The walls were Imperial standard — plasteel layered over rockcrete, lined with faded cogwheel insignias and broken auspex panels. No lights flickered. No servitors drifted. No ambient noise.

No hum of life.

Bit led the way, crawling on all fours like a lizard. He sniffed vents and tapped floor panels with a carbon-fiber rod. Behind him, Volst and Malk covered the front and rear. Lirae walked slightly ahead of Elias, datacog hissing as it scanned the walls.

Elias moved slow, blade sheathed, eyes open.

The hallway bent in a U-shape, like a corridor that wrapped around an unseen room.

The team moved in silence for seventeen minutes.

Then Elias stopped.

"This isn't the same hall."

Volst glanced over her shoulder. "What?"

"I've walked this before."

He pointed to a scratch on the wall. A gouge — like something clawed the surface while being dragged.

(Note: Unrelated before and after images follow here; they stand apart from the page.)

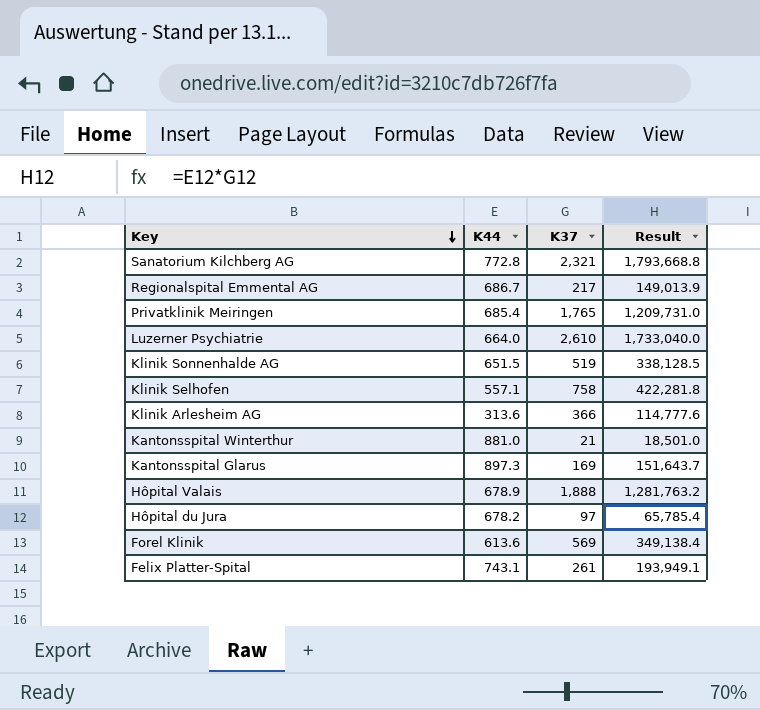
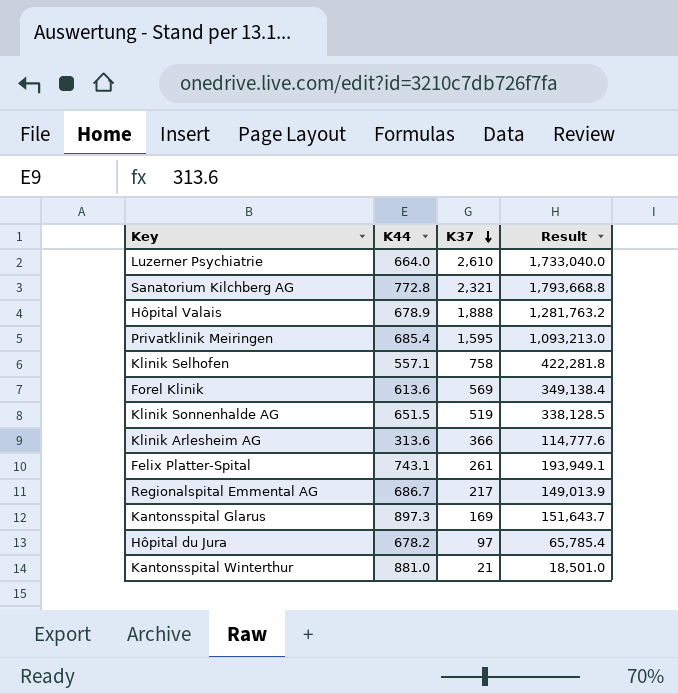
row order: Key descending -> K37 descending
Privatklinik Meiringen | K37: 1,765 -> 1,595
Privatklinik Meiringen | Result: 1,209,731.0 -> 1,093,213.0

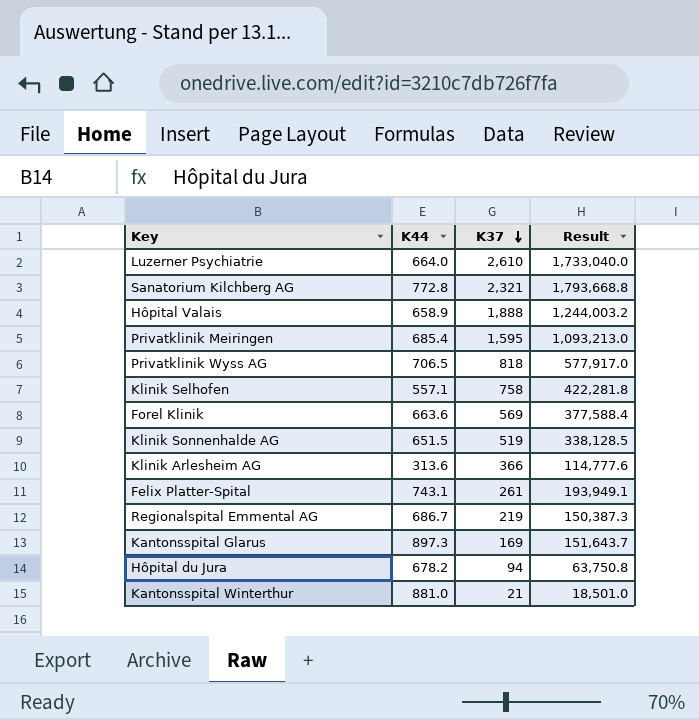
Hôpital Valais | K44: 678.9 -> 658.9
Hôpital Valais | Result: 1,281,763.2 -> 1,244,003.2
row Privatklinik Wyss AG: none -> 706.5 | 818 | 577,917.0
Forel Klinik | K44: 613.6 -> 663.6
Forel Klinik | Result: 349,138.4 -> 377,588.4
Regionalspital Emmental AG | K37: 217 -> 219
Regionalspital Emmental AG | Result: 149,013.9 -> 150,387.3
Hôpital du Jura | K37: 97 -> 94
Hôpital du Jura | Result: 65,785.4 -> 63,750.8

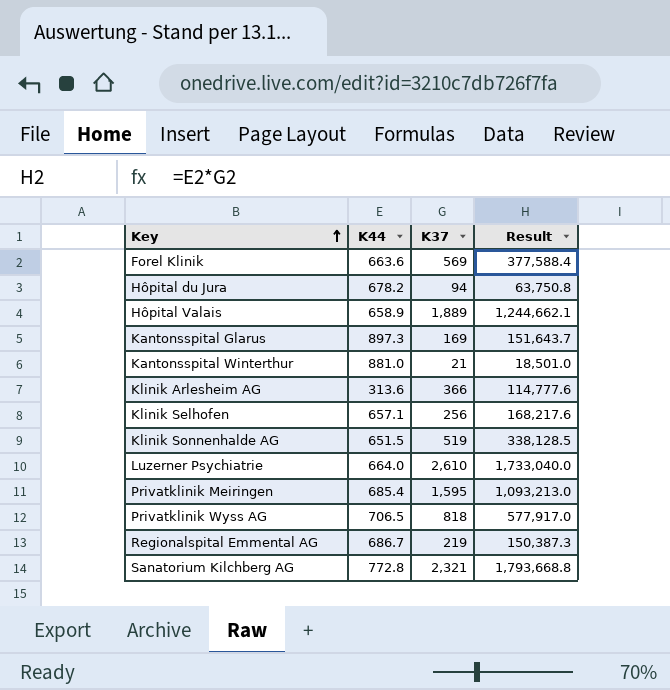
row order: K37 descending -> Key ascending
row Felix Platter-Spital: 743.1 | 261 | 193,949.1 -> none
Hôpital Valais | K37: 1,888 -> 1,889
Hôpital Valais | Result: 1,244,003.2 -> 1,244,662.1
Klinik Selhofen | K44: 557.1 -> 657.1
Klinik Selhofen | K37: 758 -> 256
Klinik Selhofen | Result: 422,281.8 -> 168,217.6

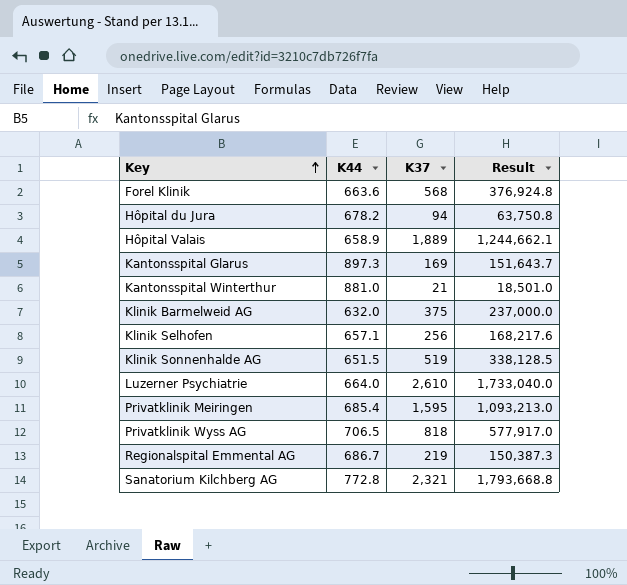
row Klinik Arlesheim AG: 313.6 | 366 | 114,777.6 -> none
Forel Klinik | K37: 569 -> 568
Forel Klinik | Result: 377,588.4 -> 376,924.8
row Klinik Barmelweid AG: none -> 632.0 | 375 | 237,000.0

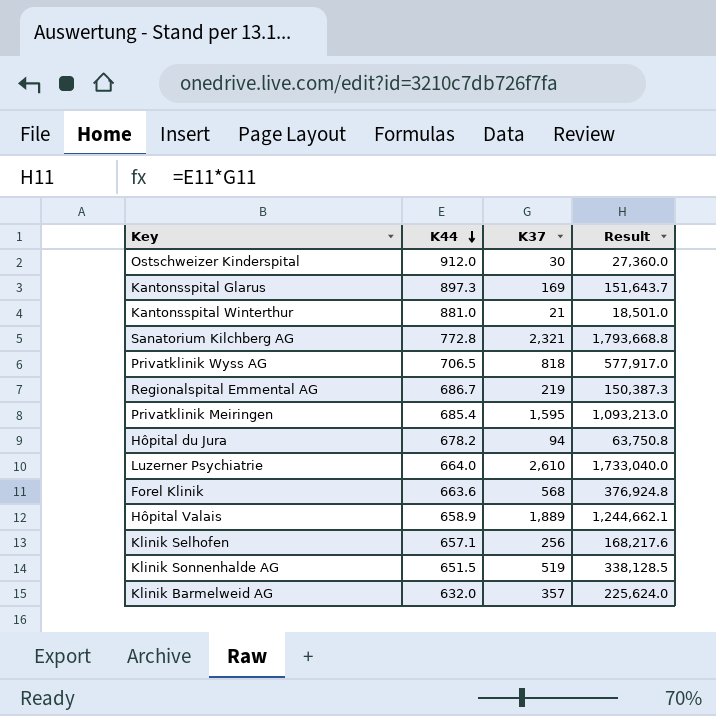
row order: Key ascending -> K44 descending
row Ostschweizer Kinderspital: none -> 912.0 | 30 | 27,360.0
Klinik Barmelweid AG | K37: 375 -> 357
Klinik Barmelweid AG | Result: 237,000.0 -> 225,624.0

"I marked that," he said. "I scratched it with my boot."

He lifted his foot. The heel still bore the dust-black streak of plasteel scuffing.

"But we were heading left then."

Malk turned slowly.

"But we haven't turned around."

Lirae checked her cogitator.

"No looping detected. Path vector is linear."

Volst frowned.

Bit whispered, "He's right. I saw that scratch before. But we never turned."

She motioned for a halt.

Checked her auspex.

The schematic blinked.

Then redrew itself.

"Substation 1A – Corridor 9" became:

"Substation NULL – Corridor ██"

Then:

"ACCESS DENIED"

The hallway ahead still looked the same.

Elias stepped closer to the wall.

Placed his hand against the paneling.

Cold.

Hard.

Real.

But wrong.

Lirae walked past him and examined the next bulkhead.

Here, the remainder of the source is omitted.